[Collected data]
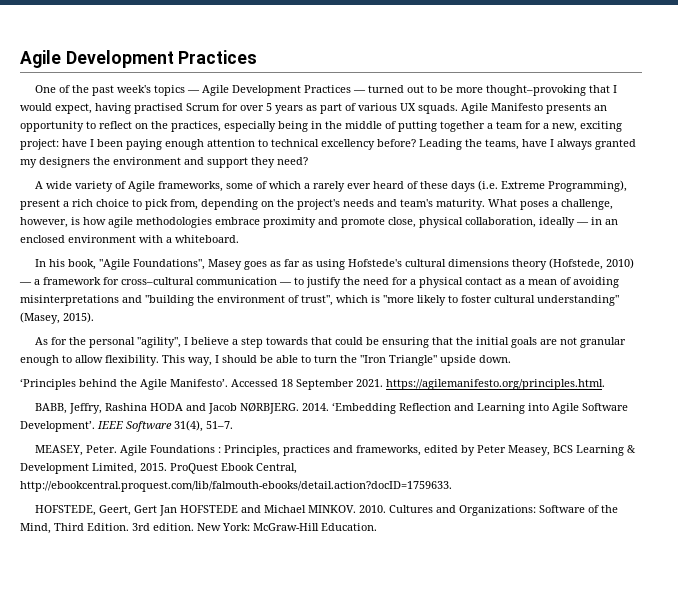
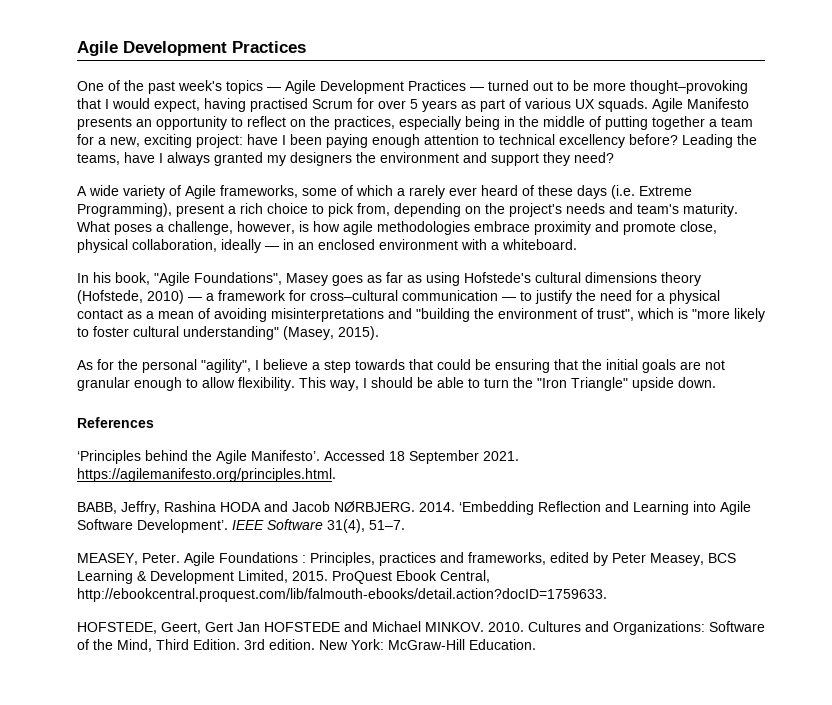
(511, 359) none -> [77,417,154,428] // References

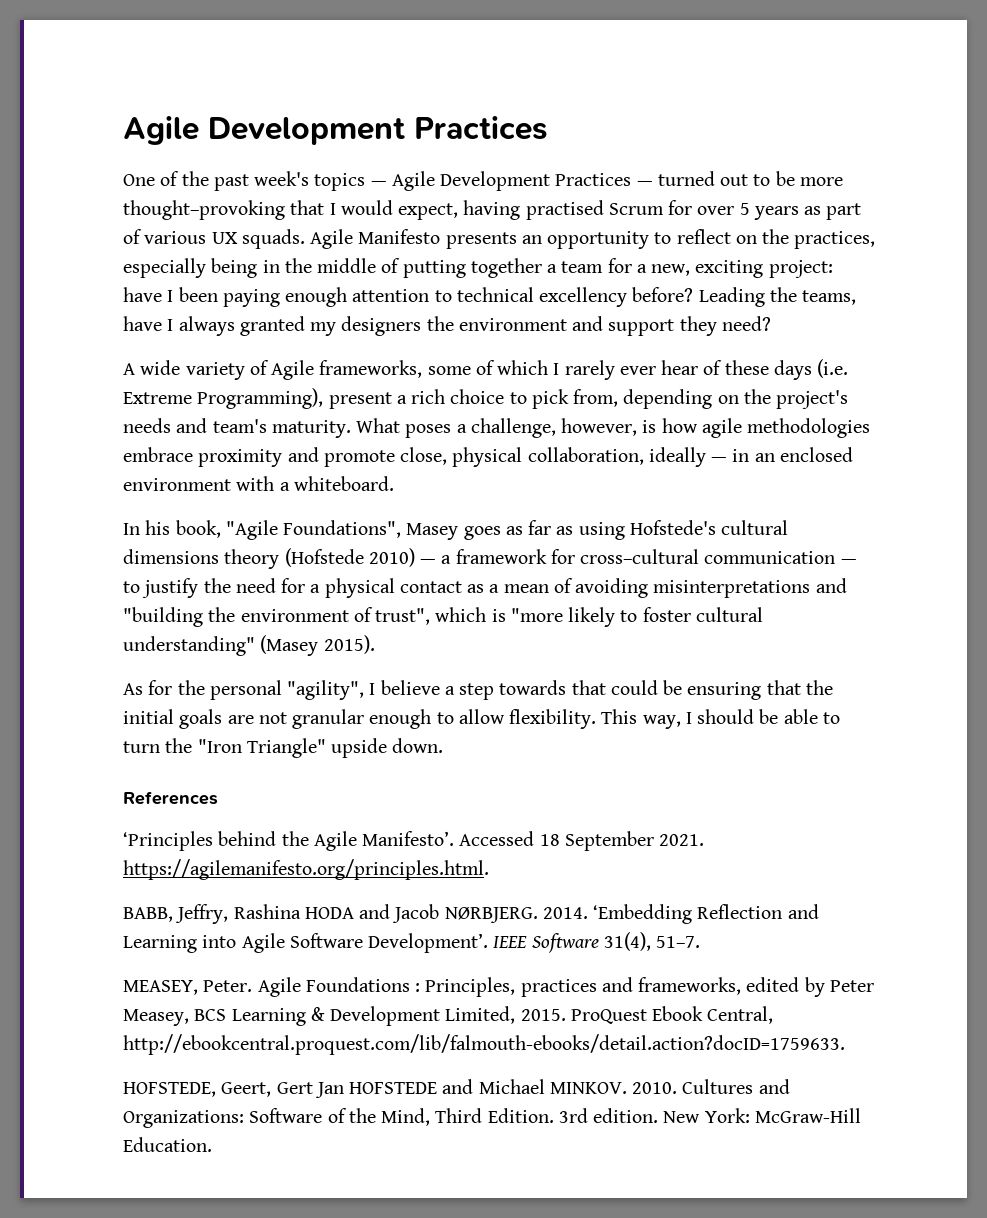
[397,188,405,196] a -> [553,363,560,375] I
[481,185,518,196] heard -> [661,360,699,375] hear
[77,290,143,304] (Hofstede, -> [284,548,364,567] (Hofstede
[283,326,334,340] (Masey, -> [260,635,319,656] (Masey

## Exercise description
Output all of the data word for word, excluding any pictures.

## Answer below
(511, 359) none -> [77,417,154,428] // References

[397,188,405,196] a -> [553,363,560,375] I
[481,185,518,196] heard -> [661,360,699,375] hear
[77,290,143,304] (Hofstede, -> [284,548,364,567] (Hofstede
[283,326,334,340] (Masey, -> [260,635,319,656] (Masey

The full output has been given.